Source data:
━━━━━━
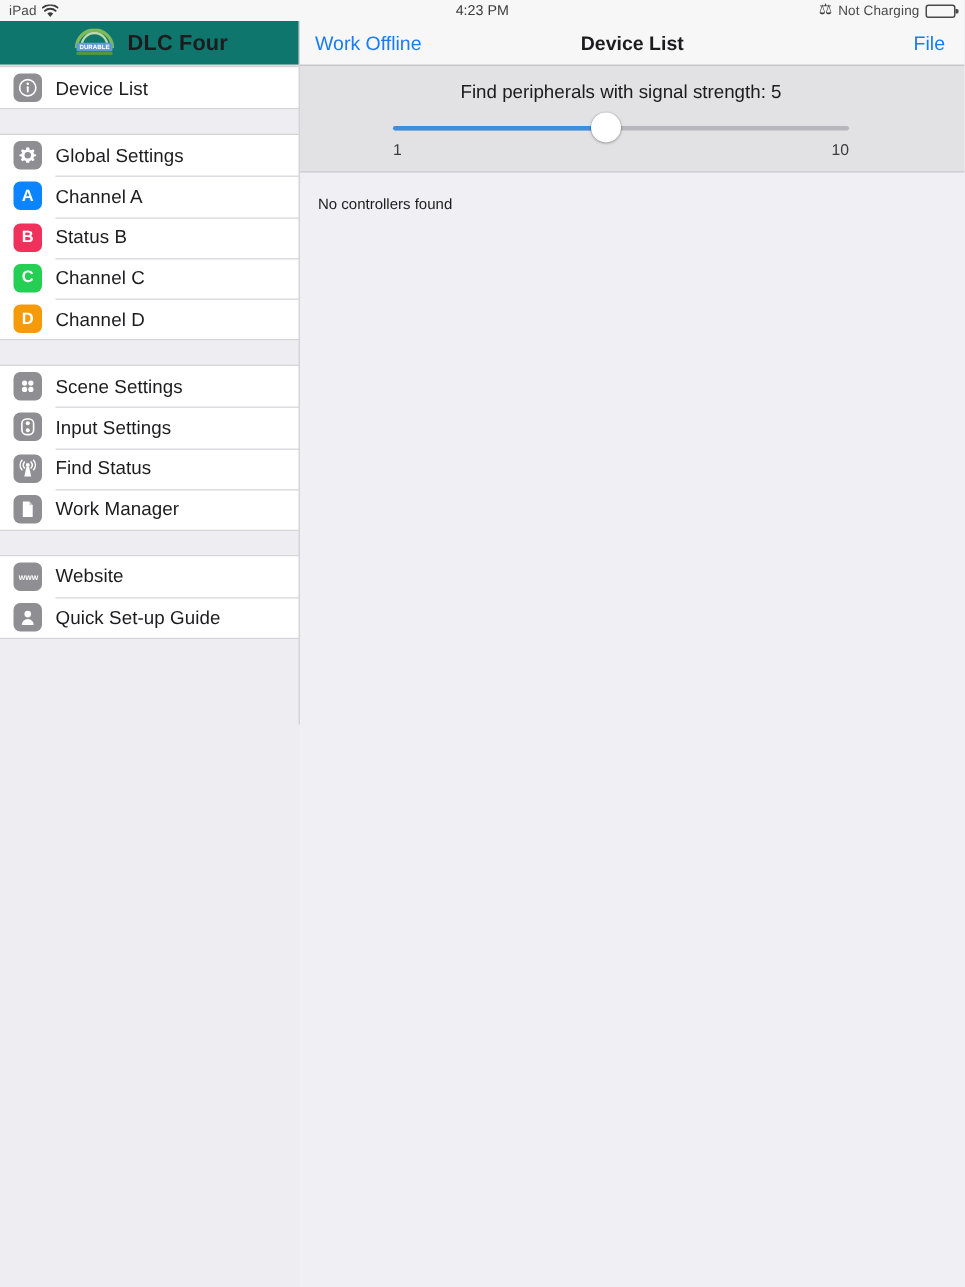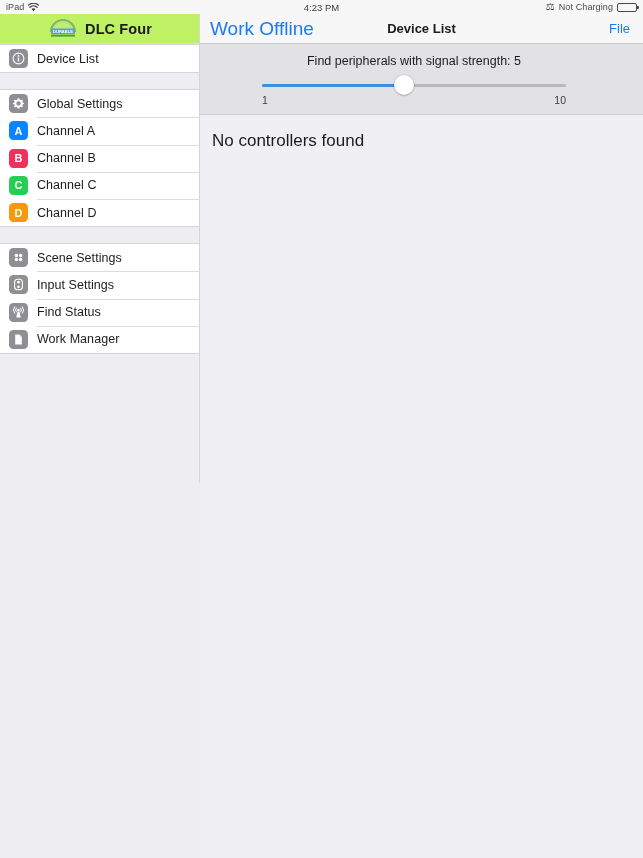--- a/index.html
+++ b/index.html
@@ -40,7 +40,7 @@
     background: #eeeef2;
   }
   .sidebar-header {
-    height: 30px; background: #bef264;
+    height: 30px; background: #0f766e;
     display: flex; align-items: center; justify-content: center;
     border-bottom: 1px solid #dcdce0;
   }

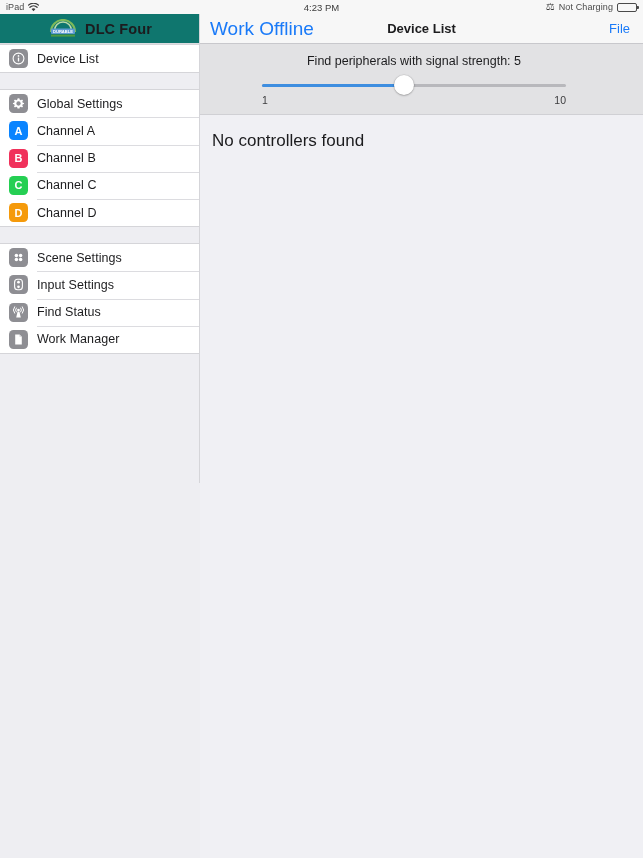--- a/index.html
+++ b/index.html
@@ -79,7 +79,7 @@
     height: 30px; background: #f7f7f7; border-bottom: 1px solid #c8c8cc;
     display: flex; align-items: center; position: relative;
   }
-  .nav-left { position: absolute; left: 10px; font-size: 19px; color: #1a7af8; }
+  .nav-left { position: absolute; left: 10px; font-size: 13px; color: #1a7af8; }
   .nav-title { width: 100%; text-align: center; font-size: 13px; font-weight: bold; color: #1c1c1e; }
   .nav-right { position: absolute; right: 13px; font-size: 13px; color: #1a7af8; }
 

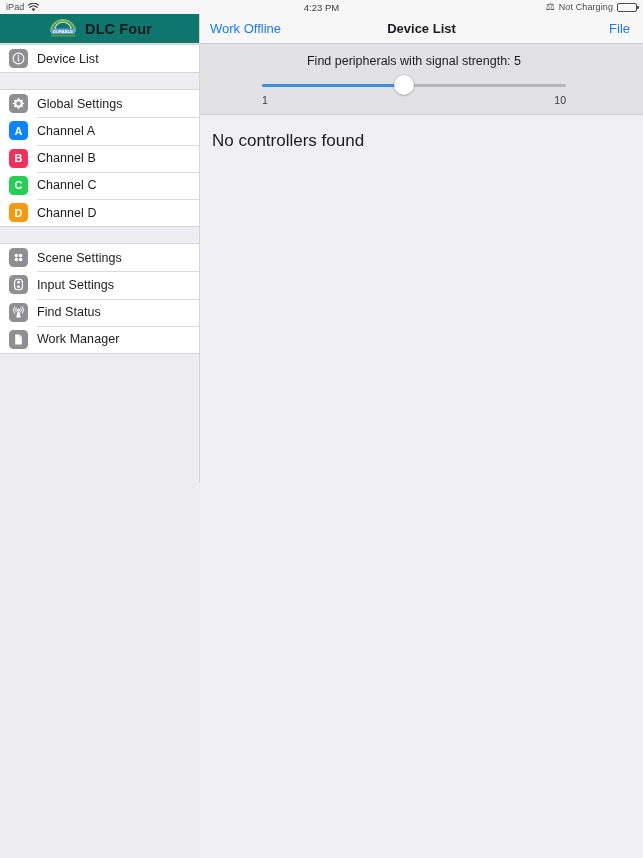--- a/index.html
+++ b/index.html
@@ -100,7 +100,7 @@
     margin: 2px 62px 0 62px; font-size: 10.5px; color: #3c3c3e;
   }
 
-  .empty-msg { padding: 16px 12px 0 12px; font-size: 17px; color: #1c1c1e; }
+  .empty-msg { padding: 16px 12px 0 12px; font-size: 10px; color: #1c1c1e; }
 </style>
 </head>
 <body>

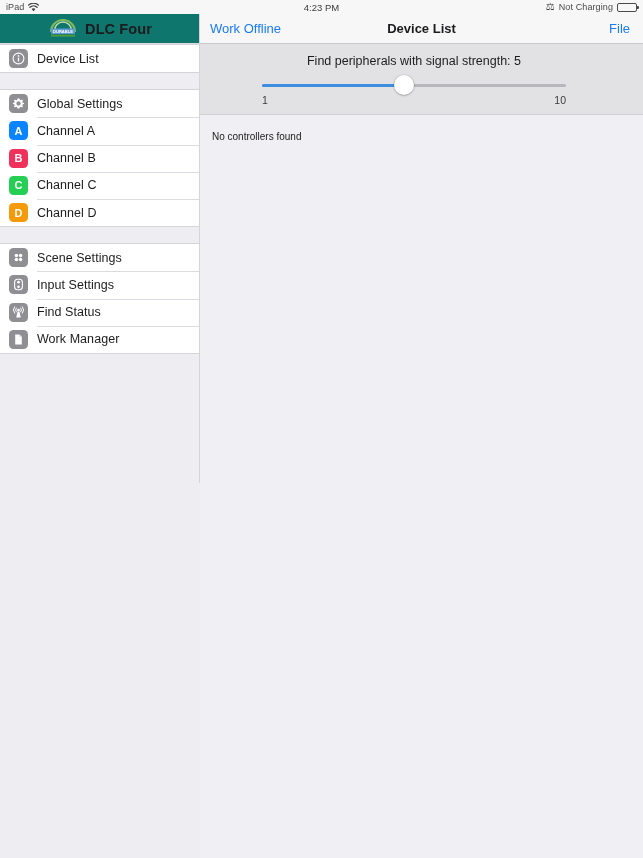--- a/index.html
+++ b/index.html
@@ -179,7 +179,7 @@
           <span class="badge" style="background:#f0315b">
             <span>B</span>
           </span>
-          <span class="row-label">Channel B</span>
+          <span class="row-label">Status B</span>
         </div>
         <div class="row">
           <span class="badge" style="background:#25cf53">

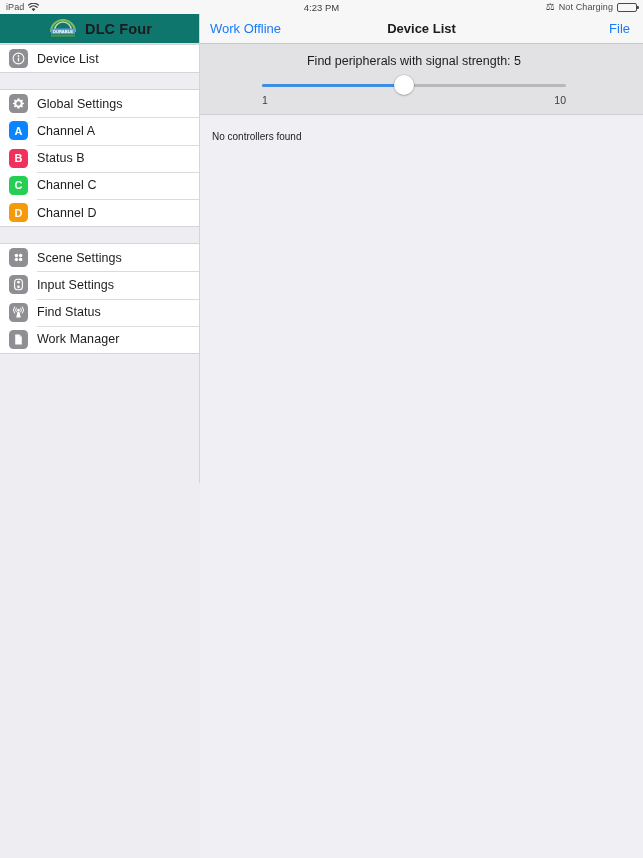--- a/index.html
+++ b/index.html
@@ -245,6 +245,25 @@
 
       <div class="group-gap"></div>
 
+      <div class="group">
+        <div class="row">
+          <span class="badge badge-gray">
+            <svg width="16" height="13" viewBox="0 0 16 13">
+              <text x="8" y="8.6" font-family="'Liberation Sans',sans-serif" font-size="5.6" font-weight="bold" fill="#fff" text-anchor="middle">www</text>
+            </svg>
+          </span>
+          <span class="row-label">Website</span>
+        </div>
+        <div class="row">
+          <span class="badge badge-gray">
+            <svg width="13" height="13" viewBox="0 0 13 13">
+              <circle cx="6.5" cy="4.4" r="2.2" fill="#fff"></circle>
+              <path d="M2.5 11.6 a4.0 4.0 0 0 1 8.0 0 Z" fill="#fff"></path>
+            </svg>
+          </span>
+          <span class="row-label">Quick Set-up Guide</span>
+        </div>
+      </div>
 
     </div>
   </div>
━━━━━━
Required action: Which lines in the records above contain the string "size"? Copy them.

Solved problem:
-  .nav-left { position: absolute; left: 10px; font-size: 19px; color: #1a7af8; }
+  .nav-left { position: absolute; left: 10px; font-size: 13px; color: #1a7af8; }
   .nav-title { width: 100%; text-align: center; font-size: 13px; font-weight: bold; color: #1c1c1e; }
   .nav-right { position: absolute; right: 13px; font-size: 13px; color: #1a7af8; }
     margin: 2px 62px 0 62px; font-size: 10.5px; color: #3c3c3e;
-  .empty-msg { padding: 16px 12px 0 12px; font-size: 17px; color: #1c1c1e; }
+  .empty-msg { padding: 16px 12px 0 12px; font-size: 10px; color: #1c1c1e; }
+              <text x="8" y="8.6" font-family="'Liberation Sans',sans-serif" font-size="5.6" font-weight="bold" fill="#fff" text-anchor="middle">www</text>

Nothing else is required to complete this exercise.